Last Friday, Raul Castro, Cuba’s president, appeared to reorient his country by specifically abandoning one of brother Fidel’s core beliefs. “Socialism means social justice and equality, but equality of rights, of opportunities, not of income,” he said at the closing session of the country’s rubberstamp legislature in an address broadcast nationally. “Equality is not egalitarianism.”

The ditching of egalitarianism came in the same speech in which Raul proclaimed that his government would “preserve the principles achieved by the Revolution.” Language like this is obligatory for communist parties, which have trouble admitting failure. Cubans in the government, like their counterparts in China and North Korea, deny that any changes are taking place. “We’re simply perfecting what we already have, tweaking our socialist system,” said one official recently. “Fidel will be with us forever. His legacy will transcend time. Cubans will never leave Fidel behind.”

They already have. “I now think for myself,” said a factory worker. “That’s truly revolutionary, knowing that you’re responsible for your own destiny.” Because poor folk like him see things differently, Raul, who succeeded his brother in February, has had to make cosmetic changes and tweak ideology. Yet even minor changes are important in transitional communist societies like Cuba. They signal that real change is coming, and those signals in turn accelerate changes in the thinking of the masses. As one American diplomat said, Cubans are already burying Fidel’s legend and have “moved on.”

As a result, the European Union is lifting symbolic sanctions on Cuba.
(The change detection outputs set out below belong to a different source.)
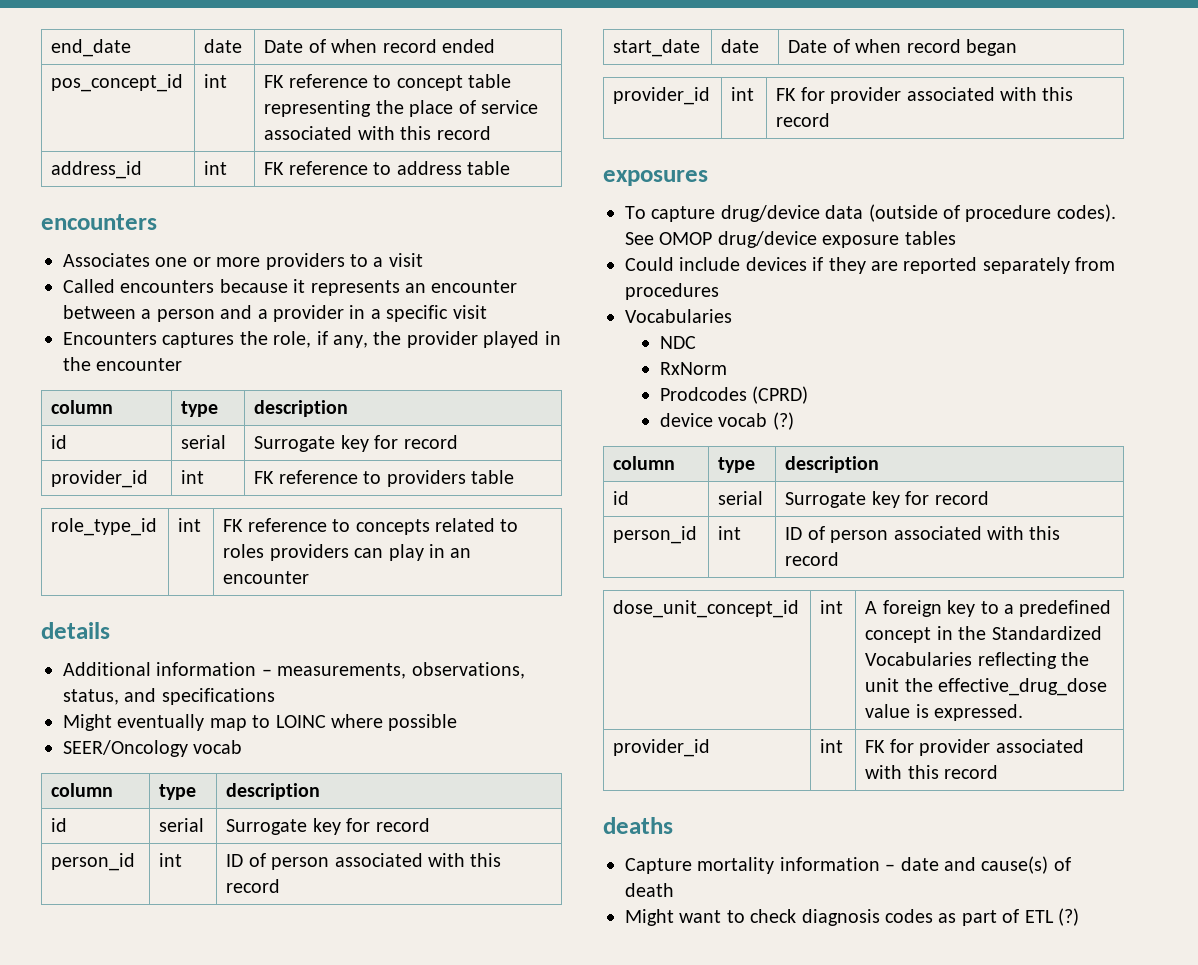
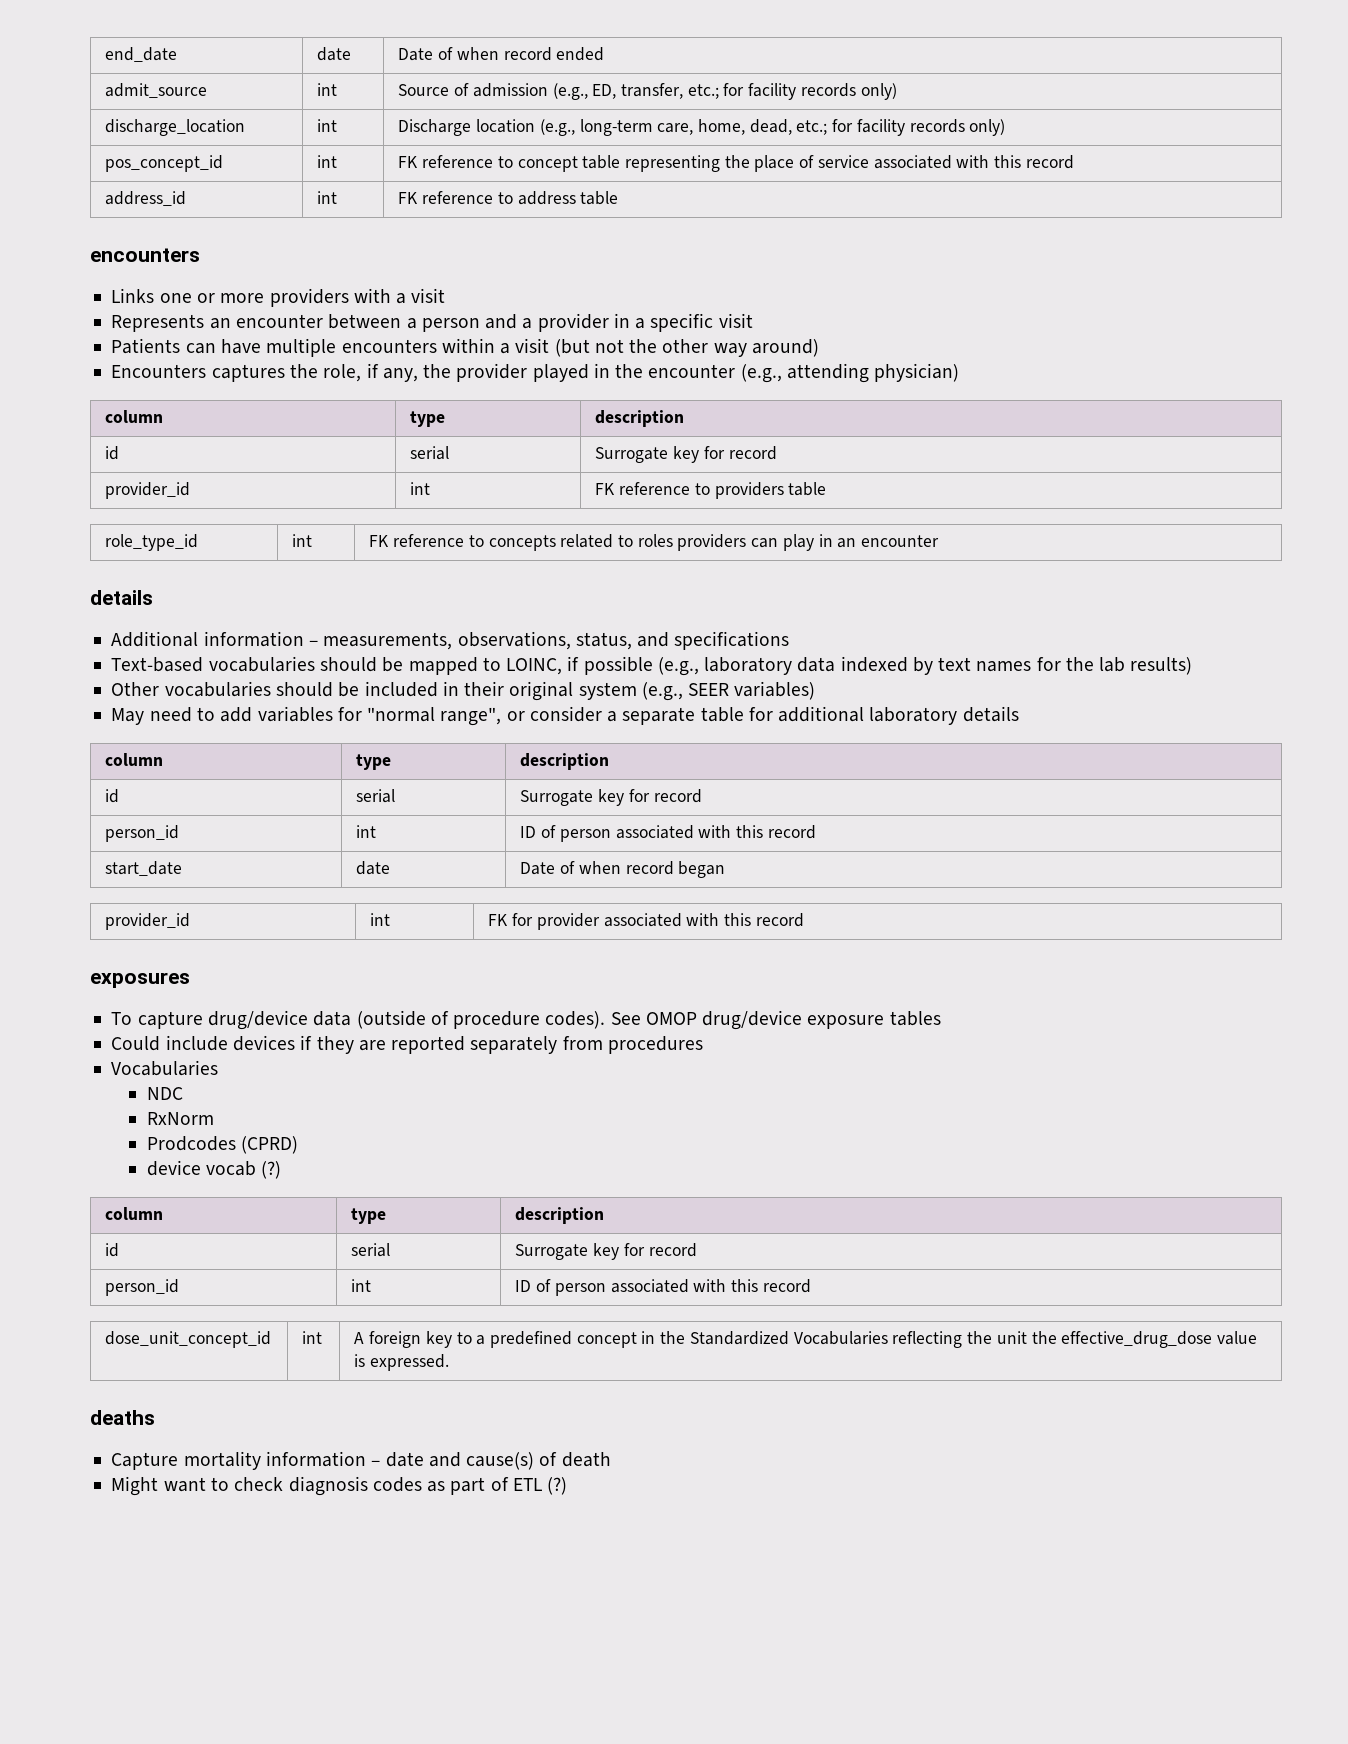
+ admit_source | int | Source of admission (e.g., ED, transfer, etc.; for facility records only)
+ discharge_location | int | Discharge location (e.g., long-term care, home, dead, etc.; for facility records only)
- Associates one or more providers to a visit
+ Links one or more providers with a visit
- Called encounters because it represents an encounter between a person and a provider in a specific visit
+ Represents an encounter between a person and a provider in a specific visit
+ Patients can have multiple encounters within a visit (but not the other way around)
- Encounters captures the role, if any, the provider played in the encounter
+ Encounters captures the role, if any, the provider played in the encounter (e.g., attending physician)
- Might eventually map to LOINC where possible
- SEER/Oncology vocab
+ Text-based vocabularies should be mapped to LOINC, if possible (e.g., laboratory data indexed by text names for the lab results)
+ Other vocabularies should be included in their original system (e.g., SEER variables)
+ May need to add variables for "normal range", or consider a separate table for additional laboratory details
  dose_unit_concept_id | int | A foreign key to a predefined concept in the Standardized Vocabularies reflecting the unit the effective_drug_dose value is expressed.
- provider_id | int | FK for provider associated with this record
Brussels’s move, intended to encourage further change, is certainly premature. In fact, Raul has yet to implement structural economic reform and has maintained the state’s infrastructure of repression. But Europe’s mistake may not matter much. Cuban society is progressing, and Raul has just been forced to redefine socialism. His theoretical leap, although important to ideologues, is almost irrelevant because Cuba is now developing beyond his control.